EXERCISE DIRECTIONS: Repeat the lines below exactly as written, please, from the line with "PANO MULTIUSO PERFEX" to the line with "total: 330.04 -> 313.23", both lines included, and no others.

━━━━━━━━━━

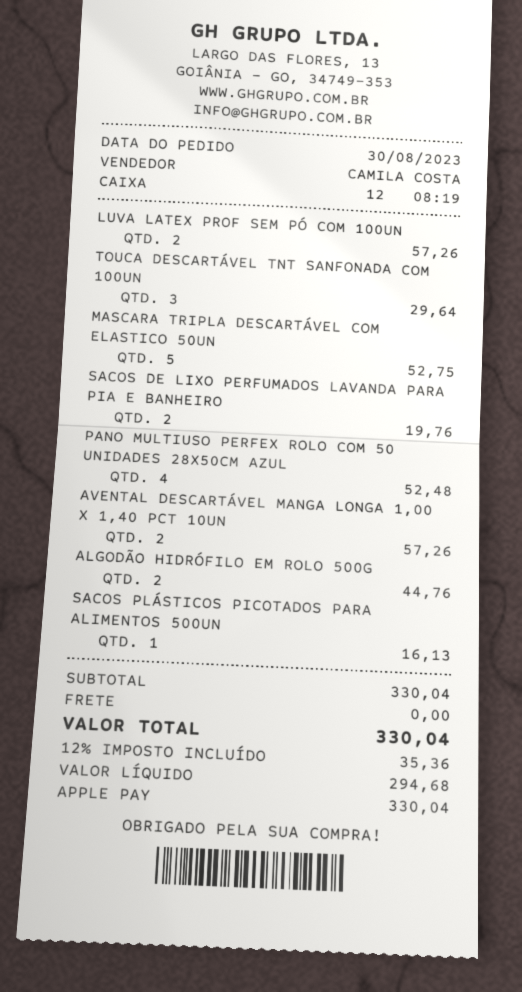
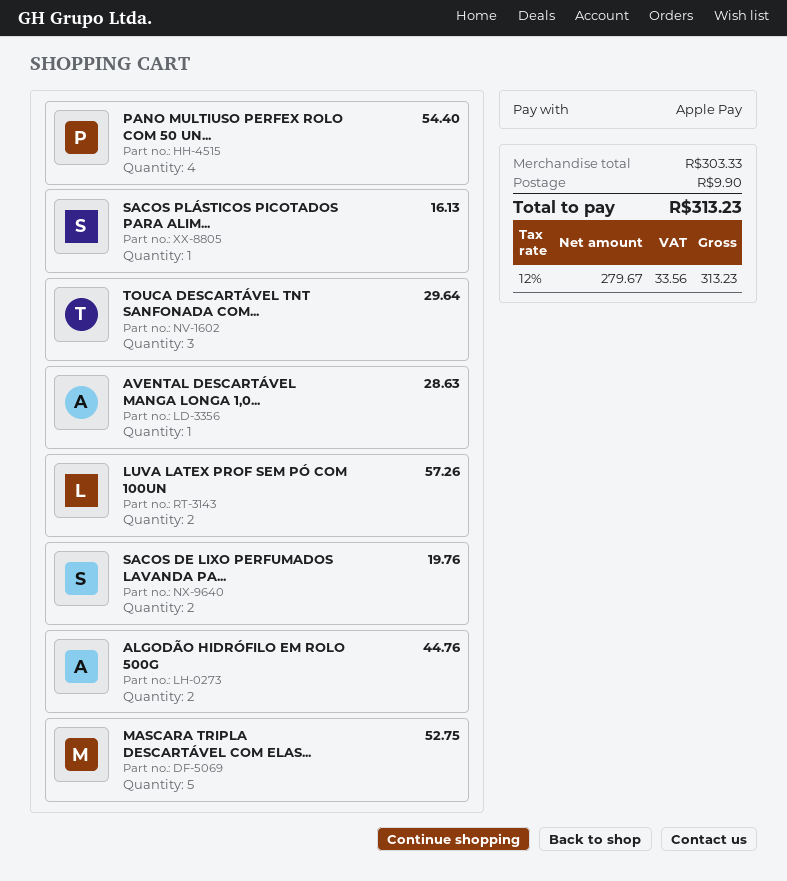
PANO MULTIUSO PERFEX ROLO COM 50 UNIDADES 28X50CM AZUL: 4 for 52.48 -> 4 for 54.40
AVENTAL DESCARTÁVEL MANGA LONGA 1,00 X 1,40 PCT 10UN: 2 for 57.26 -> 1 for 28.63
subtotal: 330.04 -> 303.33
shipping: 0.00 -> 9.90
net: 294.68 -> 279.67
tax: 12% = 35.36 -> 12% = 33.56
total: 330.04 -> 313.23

━━━━━━━━━━

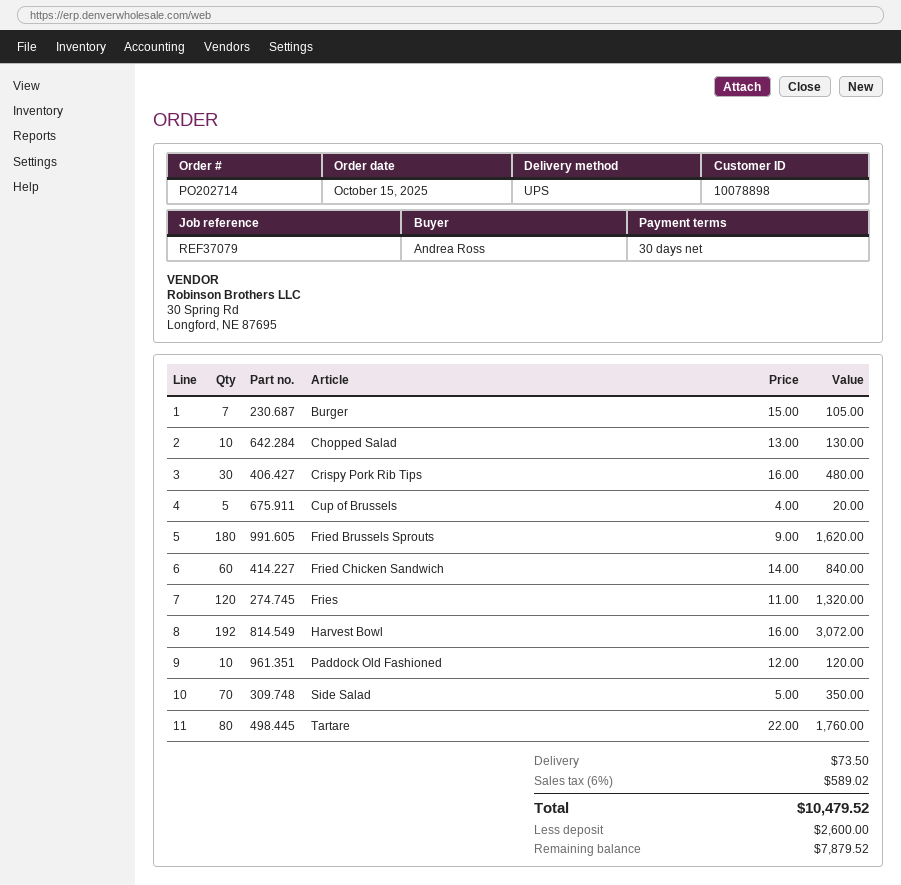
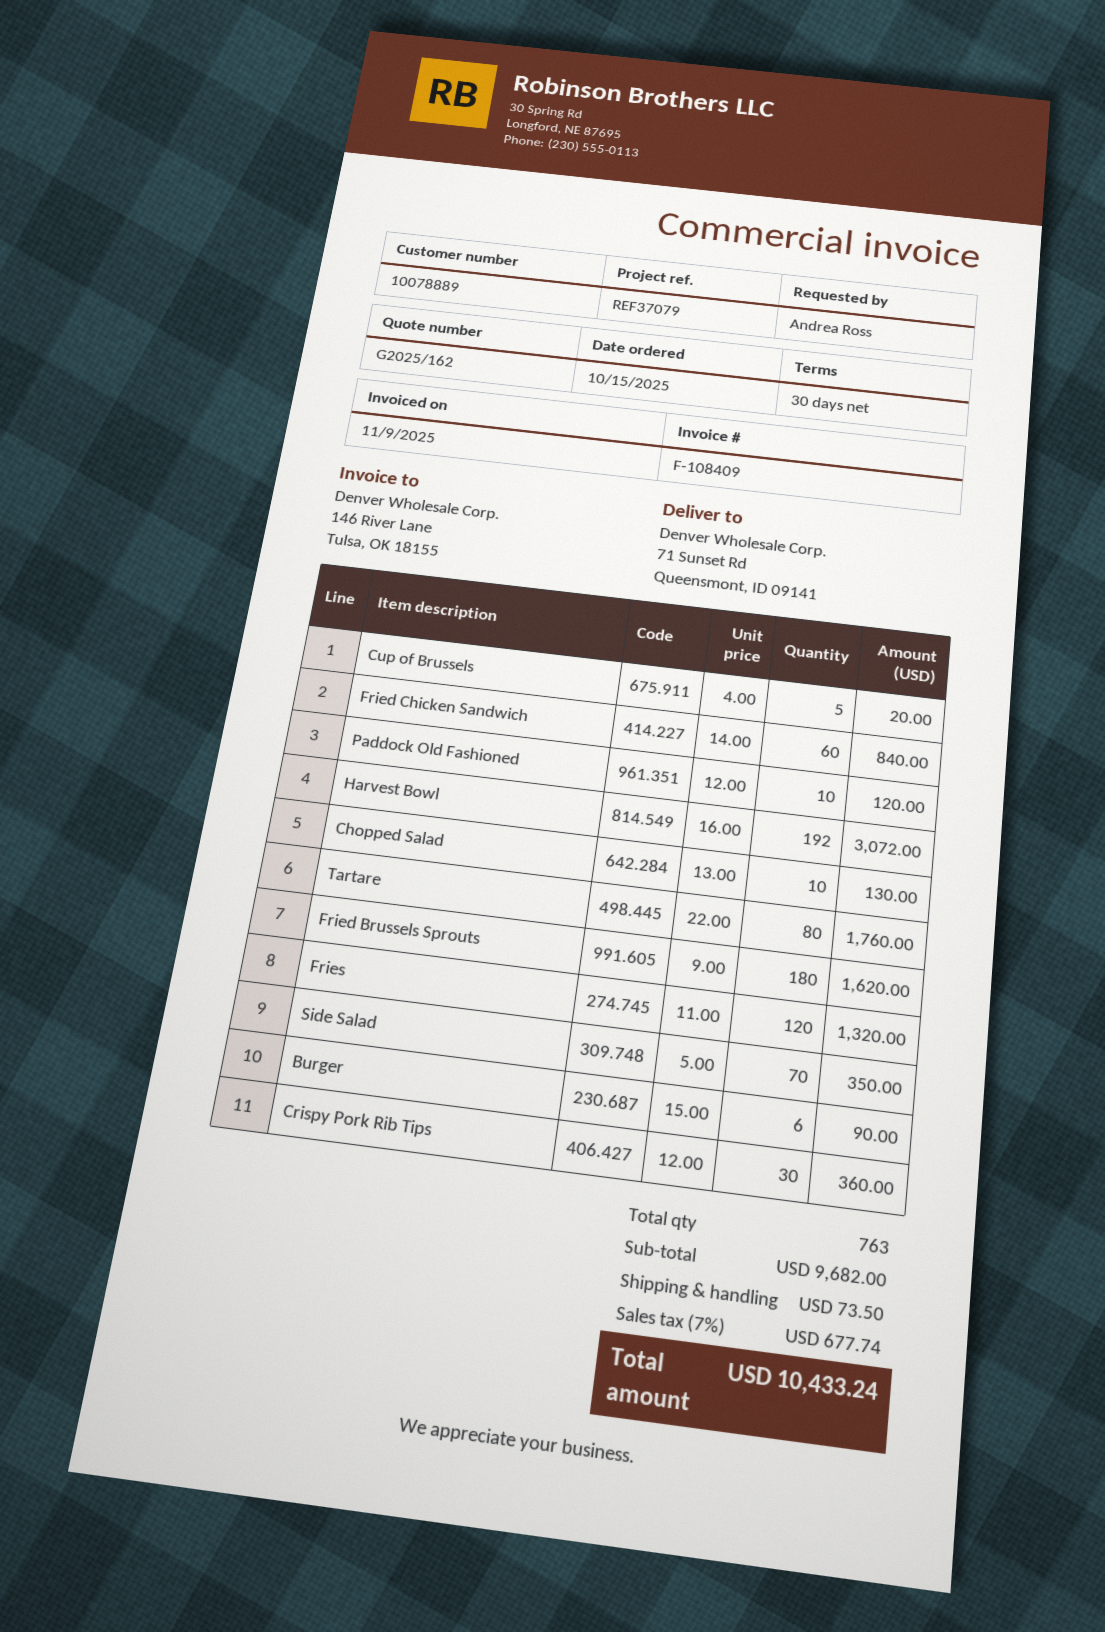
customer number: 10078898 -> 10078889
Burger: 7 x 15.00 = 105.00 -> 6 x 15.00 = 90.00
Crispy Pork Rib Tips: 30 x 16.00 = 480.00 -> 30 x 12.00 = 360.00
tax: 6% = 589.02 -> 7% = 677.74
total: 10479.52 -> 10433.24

━━━━━━━━━━

EXERCISE RESULT:
PANO MULTIUSO PERFEX ROLO COM 50 UNIDADES 28X50CM AZUL: 4 for 52.48 -> 4 for 54.40
AVENTAL DESCARTÁVEL MANGA LONGA 1,00 X 1,40 PCT 10UN: 2 for 57.26 -> 1 for 28.63
subtotal: 330.04 -> 303.33
shipping: 0.00 -> 9.90
net: 294.68 -> 279.67
tax: 12% = 35.36 -> 12% = 33.56
total: 330.04 -> 313.23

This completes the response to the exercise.